Positional information is important for conveying the meaning of a set of words. Consider the phrases good, not bad! and bad, not good! - although they contain the same words, their meanings are opposite due to their positional arrangement.
Sinusoidal Positional Embeddings
In Attention Is All You Need, Vaswani et. al. propose using a predetermined positional embedding for each index in an input sequence. We add the positional embedding \(p_{\text{pos}} \in \mathbb{R}^d\) (here \(d\) is the dimension of hidden states), corresponding to an index \(pos\) to the input embedding \(x_{pos}\) at index \(pos\). Here \(p_{\text{pos}, i}\) is the value of the \(i^{th}\) dimension of the embedding. Specifically, for each of \(t \in \text{{k, q, v}}\) for key, query, and value respectively, we compute a representation \[t_{pos} = f_t(x_{pos}) = W_t(x_{pos} + p_{pos})\] and then use these key, query, value representations to compute attention weights (here \(m,n\) are two position indices in the input sequence of length \(N\)): \[\alpha_{m,n} = \frac{\exp{\left(q_m^Tk_n/\sqrt{d}\right)}}{\sum_{j=0}^{N-1}\exp{\left(q_j^Tk_n/\sqrt{d}\right)}}\]

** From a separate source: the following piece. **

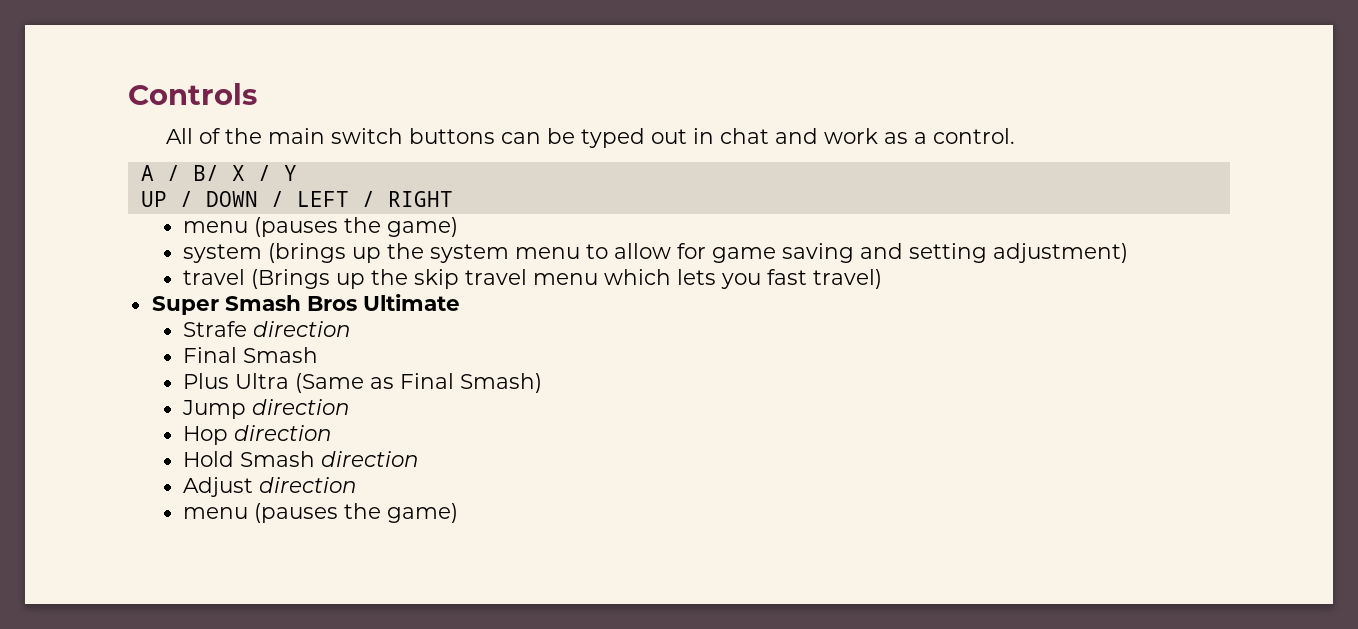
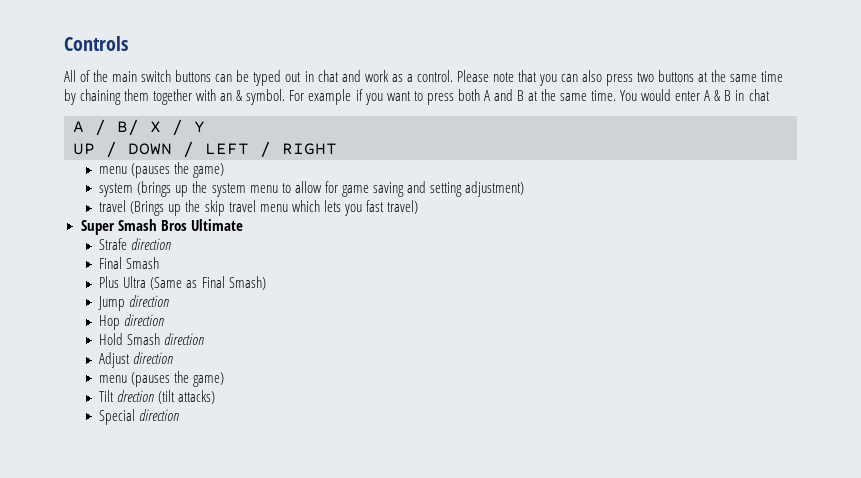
+ Please note that you can also press two buttons at the same time by chaining them together with an & symbol. For example if you want to press both A and B at the same time. You would enter A & B in chat
+ Tilt drection (tilt attacks)
+ Special direction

The sinusoidal positional embedding is defined as: \[p_{\text{pos}, i} = \begin{cases}\sin{\left(pos/10000^{\frac{i}{d}}\right)} & i \text{ is even} \\ \cos{\left(pos/10000^{\frac{i-1}{d}}\right)} & i \text{ is odd}\end{cases}\]
The authors note:
... each dimension of the positional encoding corresponds to a sinusoid. The wavelengths form a geometric progression from 2π to 10000 · 2π
Proof Sketch: For even \(i\), consider \(p_{\text{pos}, i}\). Let the wavelength be \(\lambda\) (i.e., all else being the same, if we change \(pos\) by \(\lambda\), we'll end up with the same value of \(p_{\text{pos}, i}\)). We have: \[ \begin{align} \sin{\left((pos+\lambda)/10000^{\frac{i}{d}}\right)} &= \sin{\left(pos/10000^{\frac{i}{d}} + 2\pi\right)} \\ \implies \lambda &= 2\pi 10000^{\frac{i}{d}} \end{align} \]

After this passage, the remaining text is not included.